According to Buck, wolves are less tolerant of people with cameras than bears are. Pitching a tent in wolf country is a trespass that might doom the expedition. The wolves will leave the area if you try to make them tourist attractions. When it comes to bringing groups of people to see the wolves, Buck has a rule, which he came up with while waiting out a two-day rain in the backcountry: “One is a lot. Two is too many. Three ain’t happening.” He says he’ll go broke trying to observe these wolves. Then he asks me about Kate. “She’s a groovy chick,” he says. “I felt a connection.”
“Join the club,” I say.
Ferreira, the captain of the Sea Pickle, stands shirtless in his yard, forcing freshwater into the vessel’s inboard/outboard motor. Every so often he stops to wipe the no-see-ums off his tattooed forearms and to listen to the engine. What is it he hears? Marine grease has worked its way underneath his fingernails. His thumb is swollen from fish poison.
The captain lets me go out in his boat with him in exchange for gas money, as long as I bring my own bait. The Sea Pickle has a solid hull, sleeping quarters for two, a V-8 engine, a radio, and sonar for marking fish. There is a toilet on board, but we pee in plastic milk jugs splayed open with a bait knife. We wash them out with seawater.
The Ferreira compound is a series of unpainted buildings on City View Avenue. The property has a sweeping view of Kachemak Bay, and on clear days you can see distant glaciers struck blue by afternoon sunlight.
Cathy, the captain’s longtime live-in girlfriend, is in one of the barnlike structures they recently remodeled into living quarters. She weighs and vacuum-seals the day’s boneless, skinless halibut fillets, then writes down the weight of each package. She is trying for one-pound packages, which will be easier to load into coolers at the end of the season, when she and Ferreira will fly off to Mexico to pass the cold months in a retirement village and live off halibut, eating some and trading away the rest. They have set an ambitious goal of two hundred pounds of fillets by the end of the summer.

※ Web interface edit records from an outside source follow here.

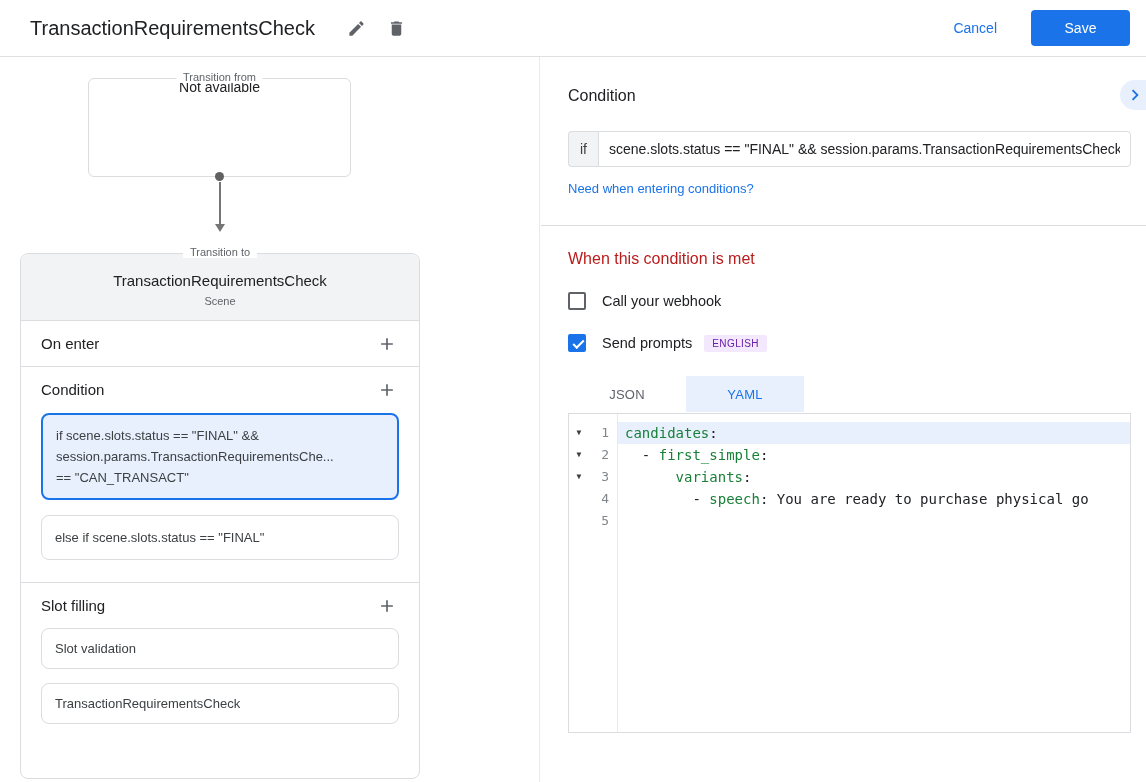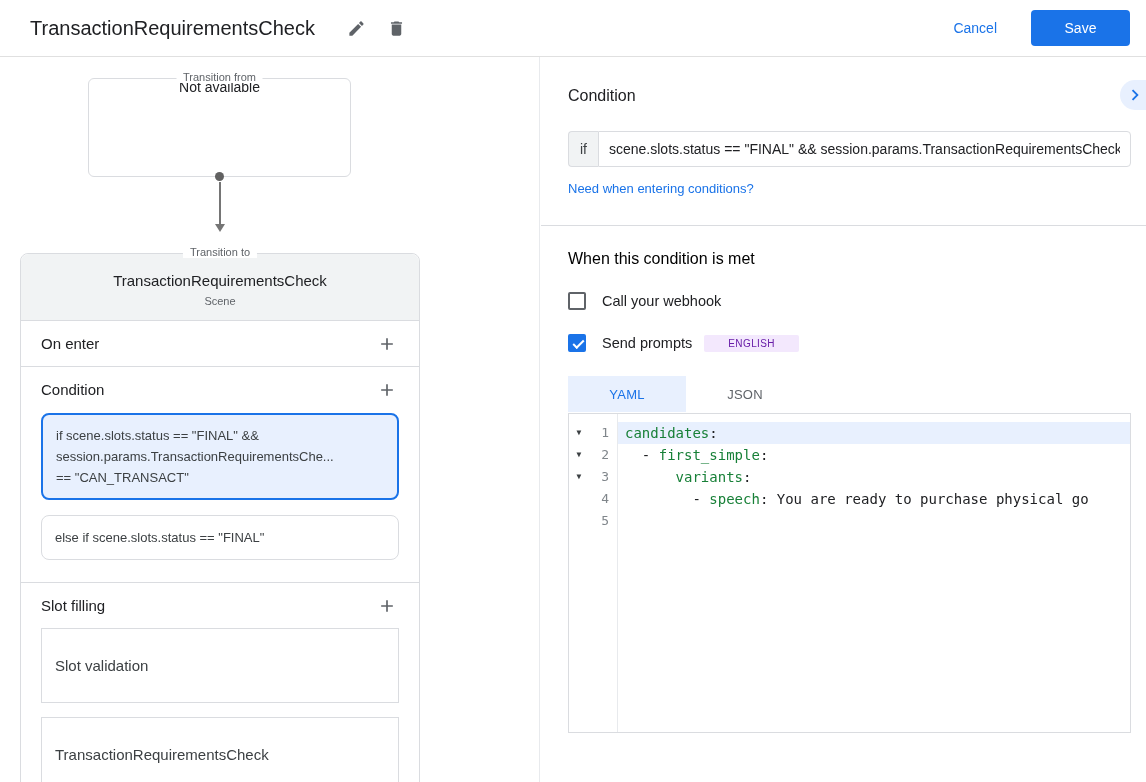"When this condition is met" .met-heading { color: #000000 -> #b91c1c }
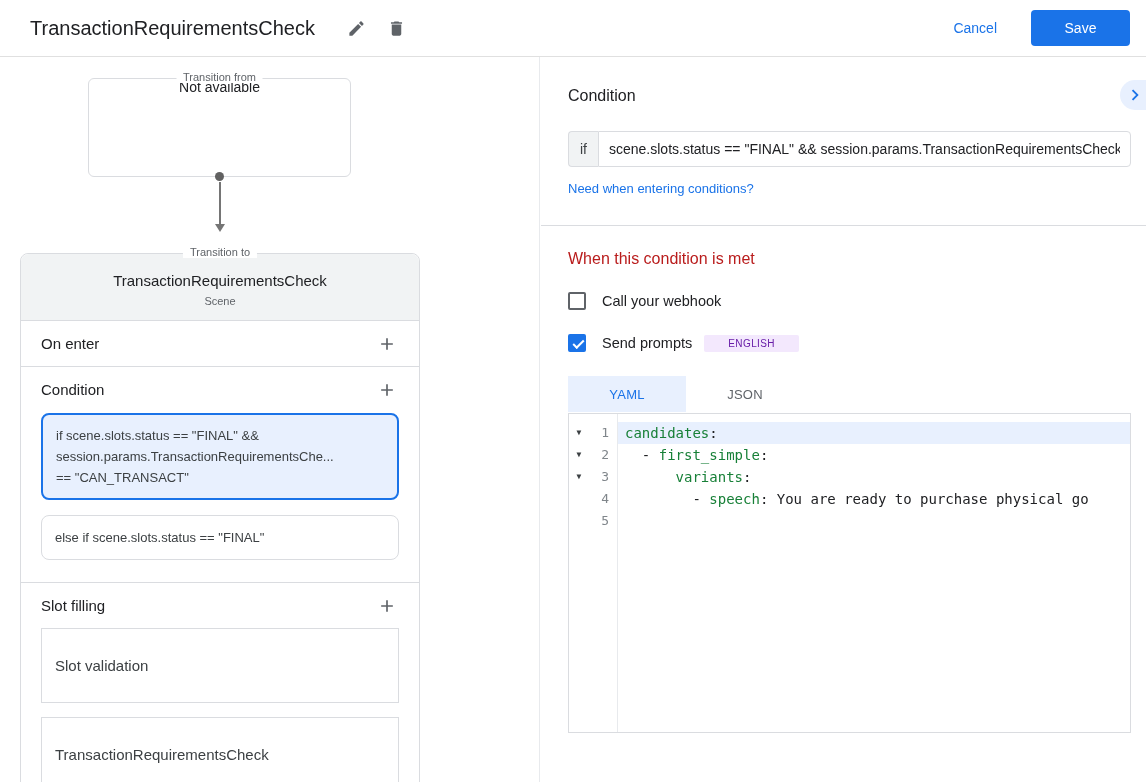"ENGLISH" .lang-badge { padding: 3px 24px -> 3px 8px }
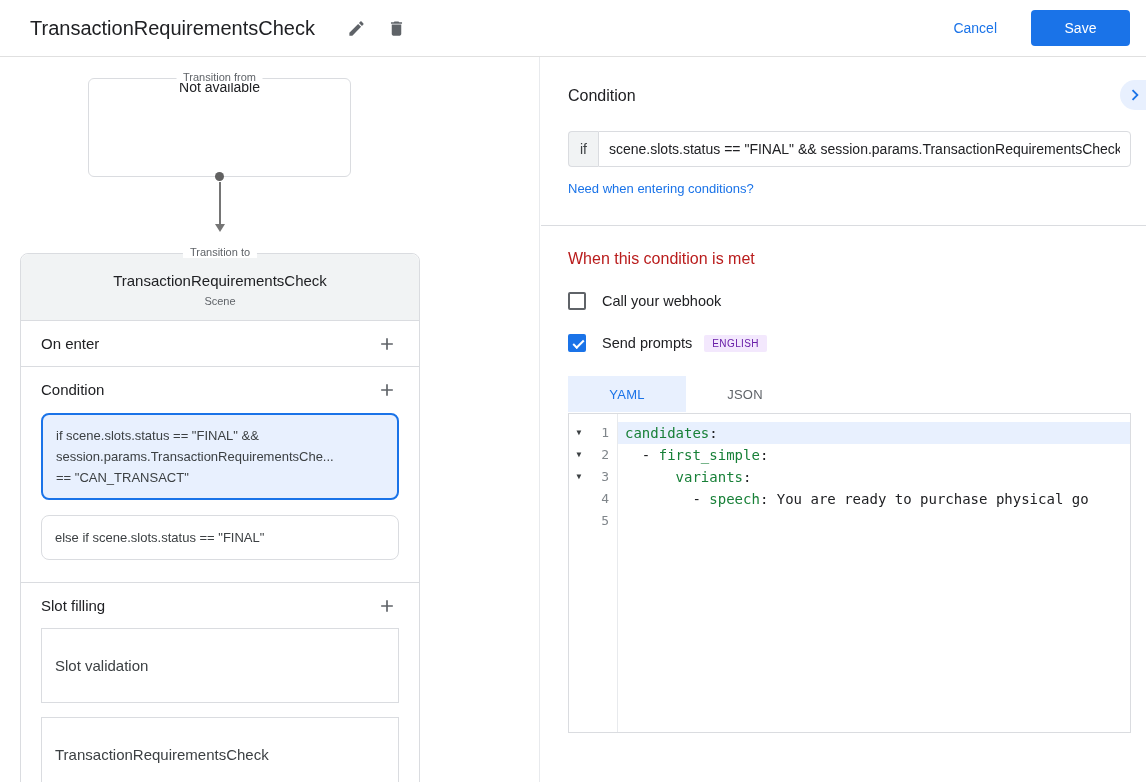"YAML" button.tab { order: before "JSON" -> after "JSON" }
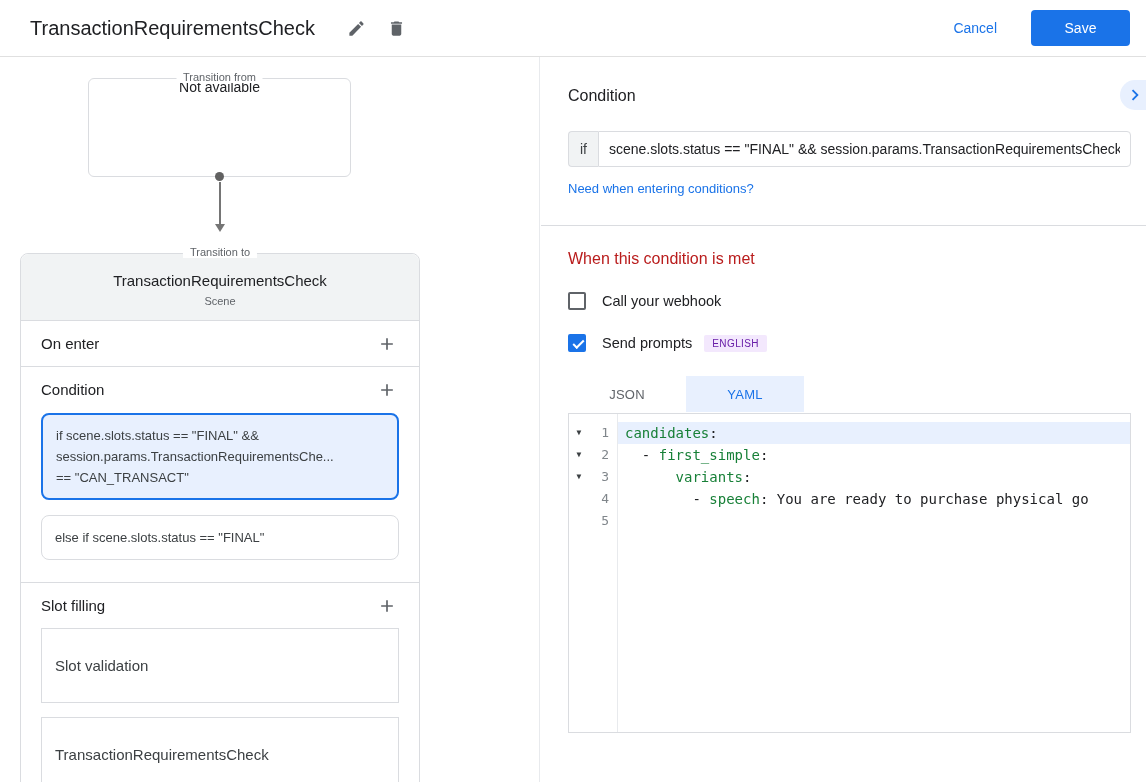"Slot validation" .slot-card { border-radius: 0 -> 8px; font-size: 15px -> 13px; padding: 28px 13px -> 12px 13px }
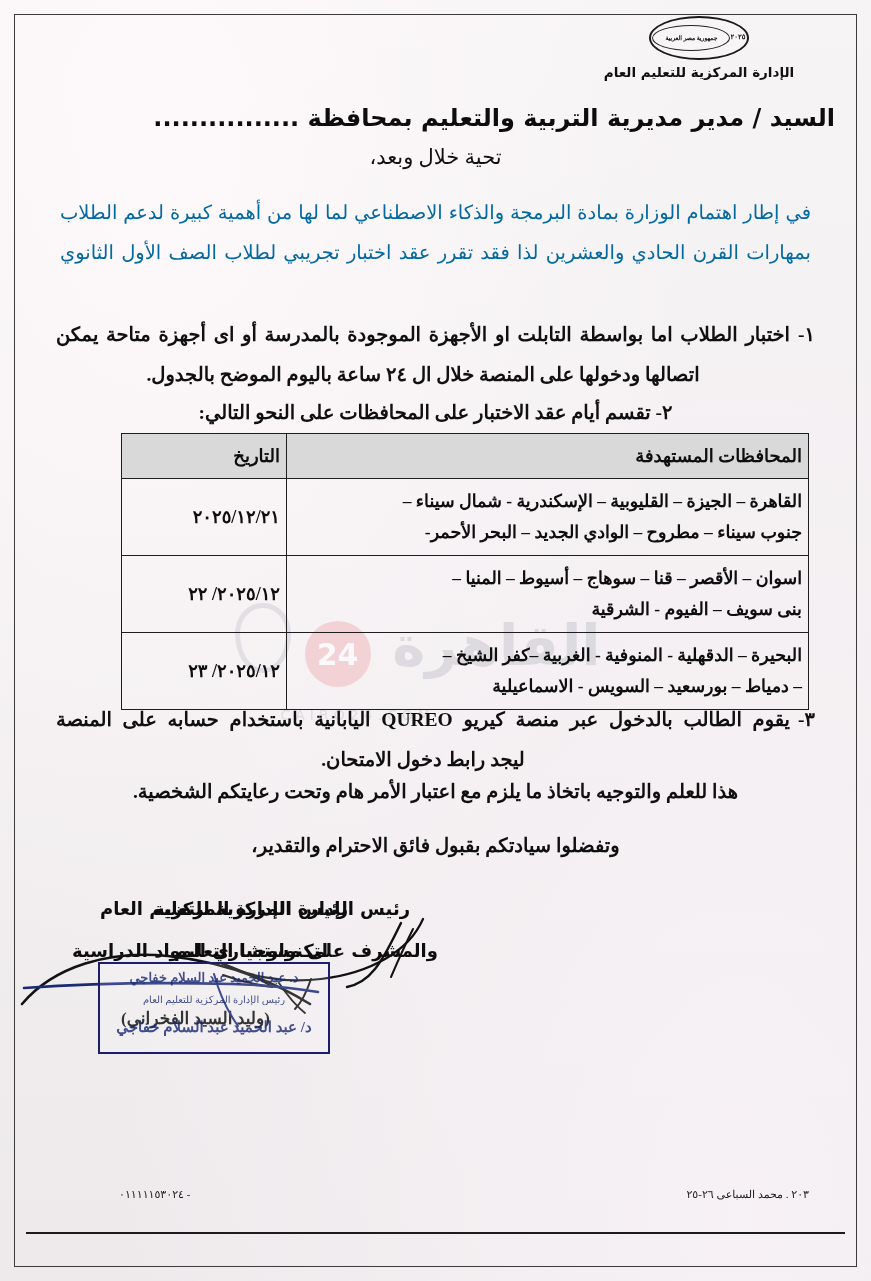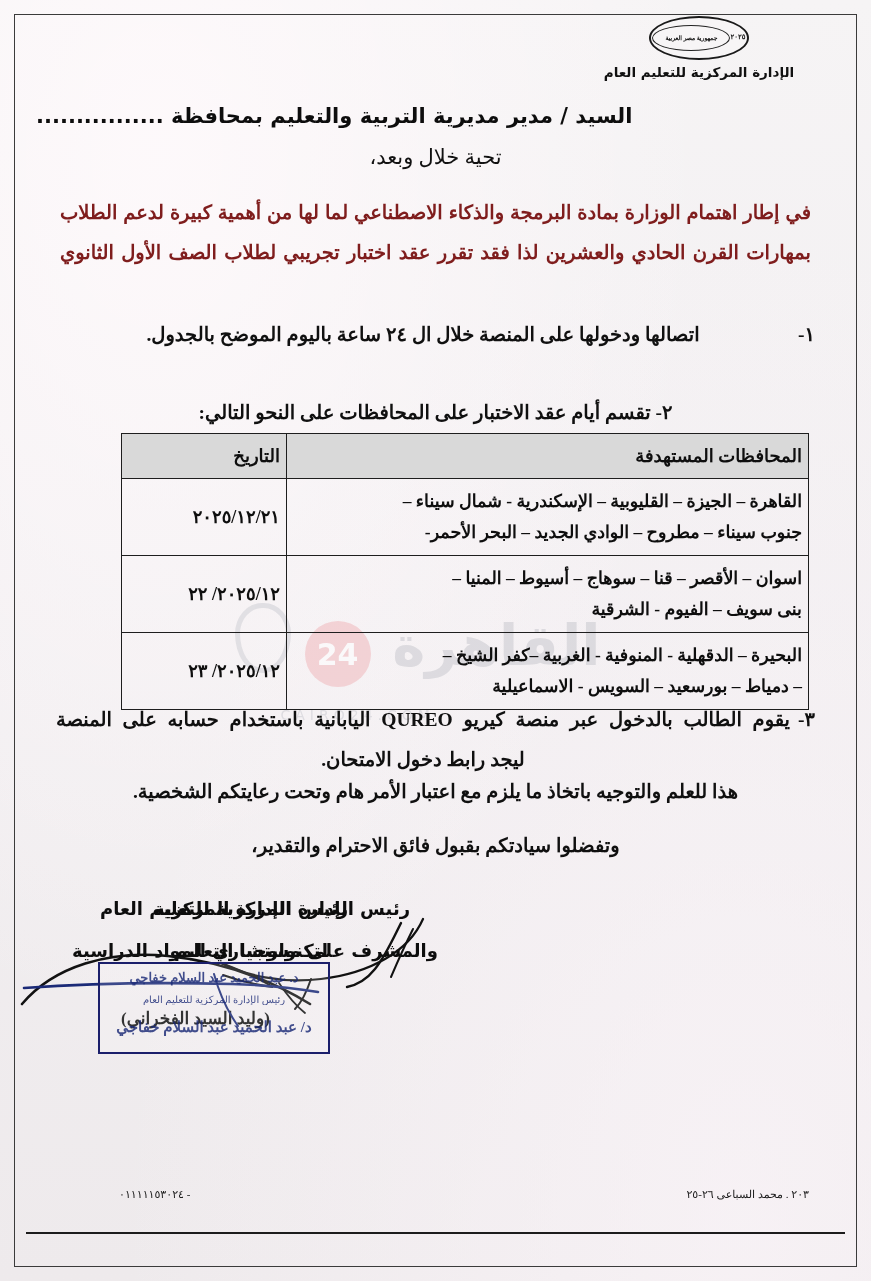"السيد / مدير مديرية التربية" .title-row { font-size: 21px -> 24px; text-align: left -> right }
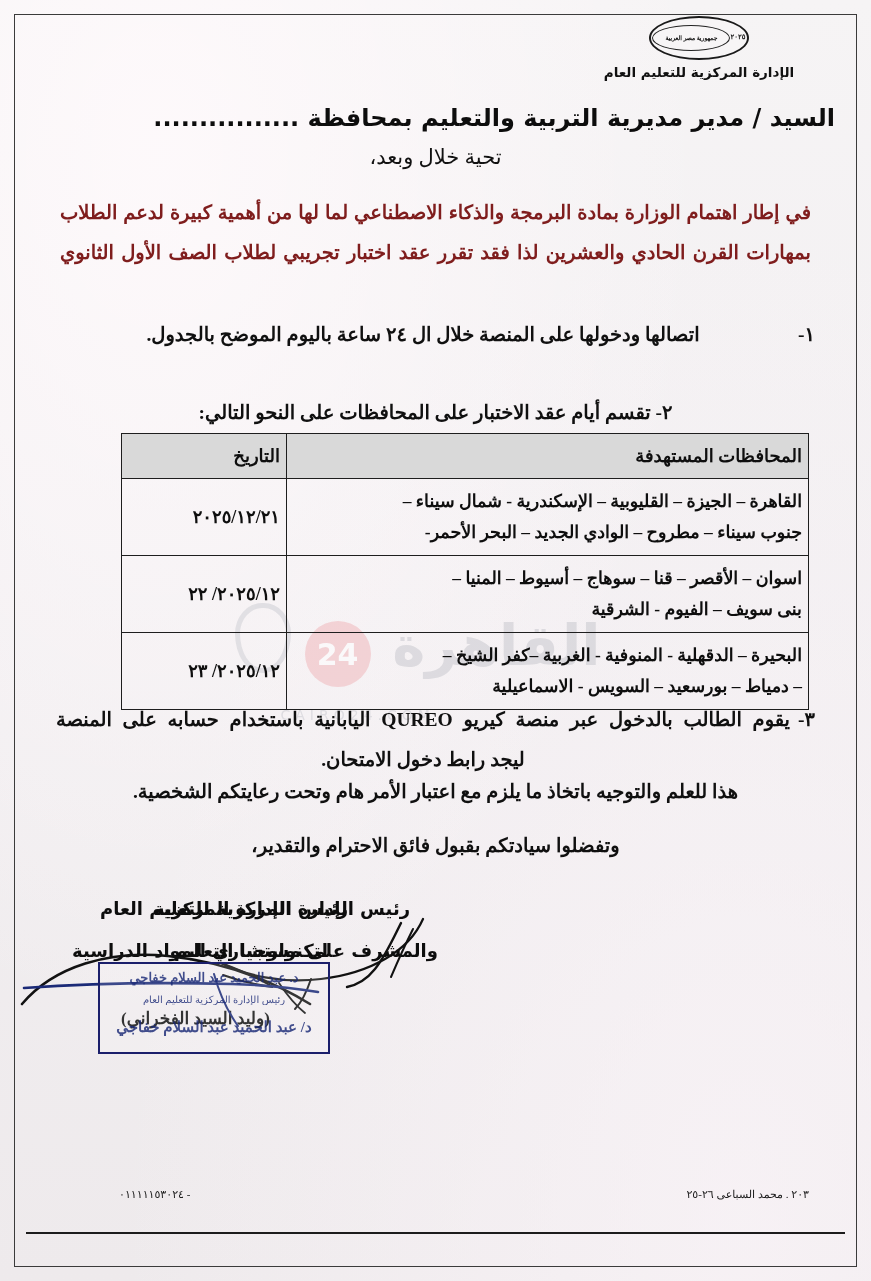"في إطار اهتمام الوزارة بمادة" .para { color: #7f1d1d -> #0369a1; font-weight: 700 -> 400 }
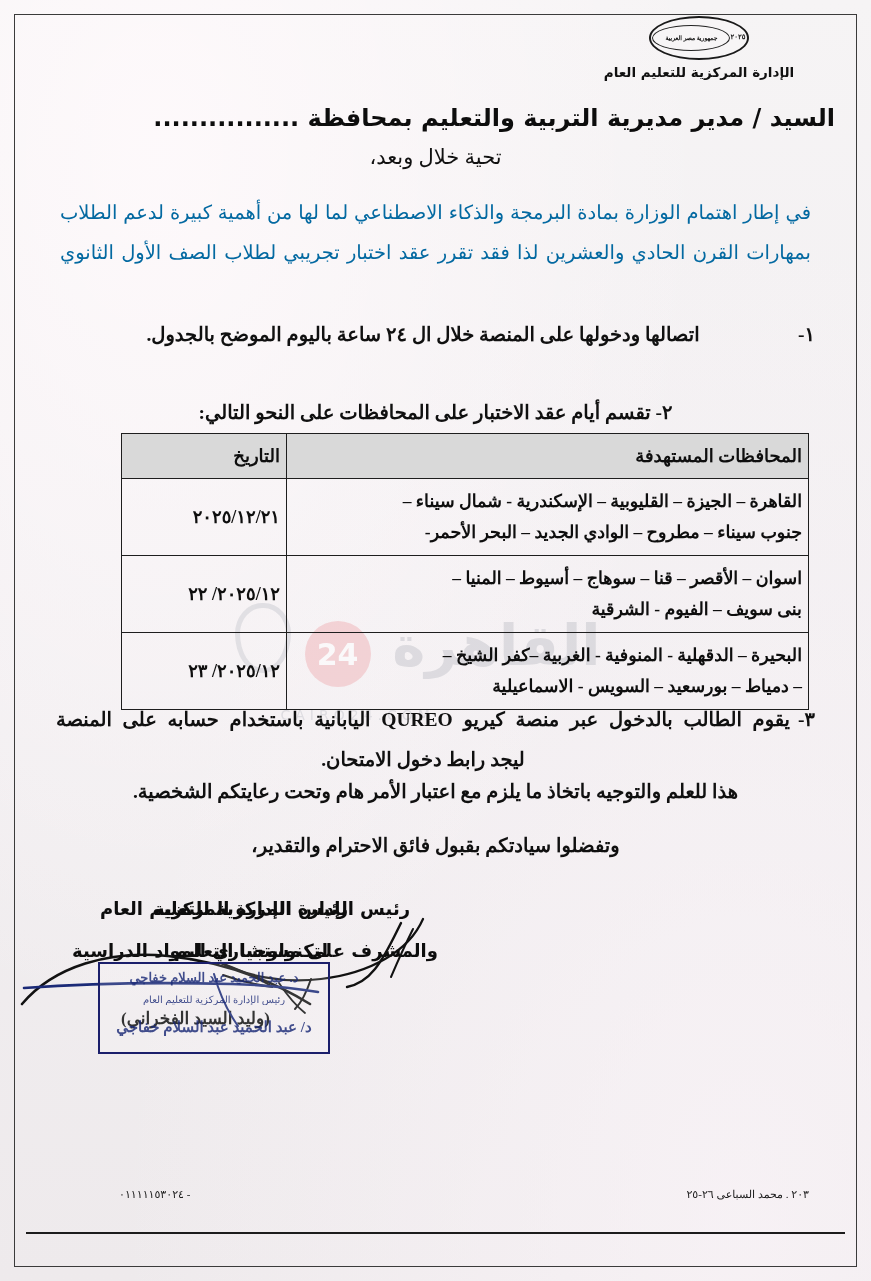"اختبار الطلاب اما بواسطة التابلت" span.l1 { html: none -> <span>اختبار الطلاب اما بواسطة التابلت او الأجهزة الموجودة بالمدرسة أو اى أجهزة متاحة يمكن</span> }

The captain is worried about the boat engine. While bumping over the chop north of Gull Island, it made an odd noise, and the rpm spiked for no reason. He smelled burning wires. I can’t help him diagnose the problem. I come from a line of men who have never taken an engine apart. My father owned only rudimentary tools: a flathead screwdriver, a few hammers, an adjustable wrench that saw little action. In Alaska I’ve often found myself in the company of men like Ferreira and Bart, who know all things mechanical.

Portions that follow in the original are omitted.